I am legitimately struggling to articulate why Past Lives did not quite resonate with me the way it did with so many others. I found it beautiful without being indulgent — the lighting in the third act bar, for instance, or the long, luxurious tracking shot to close out the film are both stunning. The triptych of lead performances are all extremely solid, perhaps most of all that of John Magaro playing Arthur. The films that this is in conversation with — lost-in-translation and In the Mood for Love — are major touchstones for me.

And yet something just didn't quite hit, and left the film merely at the status of admiration rather than love.

Perhaps it was the neatness of the framing device and the way we don't quite spend enough time with our central character in any one era to have a really strong and intimate understanding of who they were and are. Song, playwright by training, deploys a bizarre barbell of extreme economy punctuated by monologue. Nora, her autofictional insert, is an oddly thin character — she has little chemistry with either of the male leads and little interiority beyond that of her career goals.
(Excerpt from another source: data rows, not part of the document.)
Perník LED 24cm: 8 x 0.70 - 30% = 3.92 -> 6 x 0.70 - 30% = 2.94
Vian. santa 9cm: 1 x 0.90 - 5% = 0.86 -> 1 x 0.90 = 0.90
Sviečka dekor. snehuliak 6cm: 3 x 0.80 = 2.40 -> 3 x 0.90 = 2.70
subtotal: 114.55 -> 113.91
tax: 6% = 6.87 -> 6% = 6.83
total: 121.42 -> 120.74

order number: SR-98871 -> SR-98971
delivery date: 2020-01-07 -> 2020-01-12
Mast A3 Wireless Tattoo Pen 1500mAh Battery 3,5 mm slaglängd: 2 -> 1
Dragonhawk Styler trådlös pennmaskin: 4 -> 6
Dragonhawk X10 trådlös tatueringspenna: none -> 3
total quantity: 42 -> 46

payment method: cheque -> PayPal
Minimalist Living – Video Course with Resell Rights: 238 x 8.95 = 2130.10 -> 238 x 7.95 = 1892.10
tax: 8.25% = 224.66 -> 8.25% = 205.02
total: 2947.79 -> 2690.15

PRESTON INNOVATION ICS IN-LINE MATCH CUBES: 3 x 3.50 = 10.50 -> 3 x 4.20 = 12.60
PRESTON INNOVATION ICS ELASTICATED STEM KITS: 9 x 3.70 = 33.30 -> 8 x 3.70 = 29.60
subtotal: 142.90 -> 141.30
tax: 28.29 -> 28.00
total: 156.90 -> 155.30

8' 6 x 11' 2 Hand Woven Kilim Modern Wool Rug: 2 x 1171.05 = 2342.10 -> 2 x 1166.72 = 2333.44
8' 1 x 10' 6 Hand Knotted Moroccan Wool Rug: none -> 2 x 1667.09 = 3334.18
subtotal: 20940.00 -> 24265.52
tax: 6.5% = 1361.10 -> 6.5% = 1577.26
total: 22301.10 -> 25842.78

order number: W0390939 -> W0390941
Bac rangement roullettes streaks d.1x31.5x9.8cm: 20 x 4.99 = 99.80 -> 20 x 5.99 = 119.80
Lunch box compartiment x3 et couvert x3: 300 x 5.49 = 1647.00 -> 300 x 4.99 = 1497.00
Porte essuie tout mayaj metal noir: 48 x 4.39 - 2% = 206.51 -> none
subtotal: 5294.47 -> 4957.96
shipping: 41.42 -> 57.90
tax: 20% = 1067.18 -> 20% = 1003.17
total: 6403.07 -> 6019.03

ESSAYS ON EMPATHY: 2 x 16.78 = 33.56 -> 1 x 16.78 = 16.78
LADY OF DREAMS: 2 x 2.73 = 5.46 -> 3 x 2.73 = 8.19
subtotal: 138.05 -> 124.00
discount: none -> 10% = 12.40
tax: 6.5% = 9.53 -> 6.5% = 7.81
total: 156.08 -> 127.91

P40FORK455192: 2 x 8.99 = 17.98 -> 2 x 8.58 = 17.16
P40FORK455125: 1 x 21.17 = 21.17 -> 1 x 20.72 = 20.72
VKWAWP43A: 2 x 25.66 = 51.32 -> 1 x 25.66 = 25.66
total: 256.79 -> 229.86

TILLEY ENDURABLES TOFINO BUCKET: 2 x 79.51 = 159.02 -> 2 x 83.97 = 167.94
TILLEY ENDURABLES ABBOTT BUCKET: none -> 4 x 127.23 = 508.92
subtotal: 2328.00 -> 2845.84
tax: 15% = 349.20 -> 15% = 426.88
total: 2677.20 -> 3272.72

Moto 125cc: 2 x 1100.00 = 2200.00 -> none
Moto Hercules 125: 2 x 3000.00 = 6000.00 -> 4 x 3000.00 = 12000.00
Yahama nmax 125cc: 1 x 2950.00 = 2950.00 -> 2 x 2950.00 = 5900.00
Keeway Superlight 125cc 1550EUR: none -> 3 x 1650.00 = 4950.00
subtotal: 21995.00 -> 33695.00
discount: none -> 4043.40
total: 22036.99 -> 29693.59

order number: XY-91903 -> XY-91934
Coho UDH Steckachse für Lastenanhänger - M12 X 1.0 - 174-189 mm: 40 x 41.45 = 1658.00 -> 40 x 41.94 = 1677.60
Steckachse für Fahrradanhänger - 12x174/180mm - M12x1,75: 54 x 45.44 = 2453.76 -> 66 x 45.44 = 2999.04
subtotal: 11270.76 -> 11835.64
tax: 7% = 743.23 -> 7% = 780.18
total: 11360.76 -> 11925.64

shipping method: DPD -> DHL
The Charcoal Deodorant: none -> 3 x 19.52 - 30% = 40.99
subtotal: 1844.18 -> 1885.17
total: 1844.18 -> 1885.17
This might be the pleasantness of the film's aesthetic working against it: in a quest to make every shot subdued and beautiful, Song smooths away the knots and edges that make things feel alive.

That's too harsh for how I feel — this was a lovely film, just left me a little colder than I was expecting.

★★★

About the Author

I'm Justin Duke — a software engineer, writer, and founder. I currently work as the CEO of Buttondown, the best way to start and grow your newsletter, and as a partner at Third South Capital.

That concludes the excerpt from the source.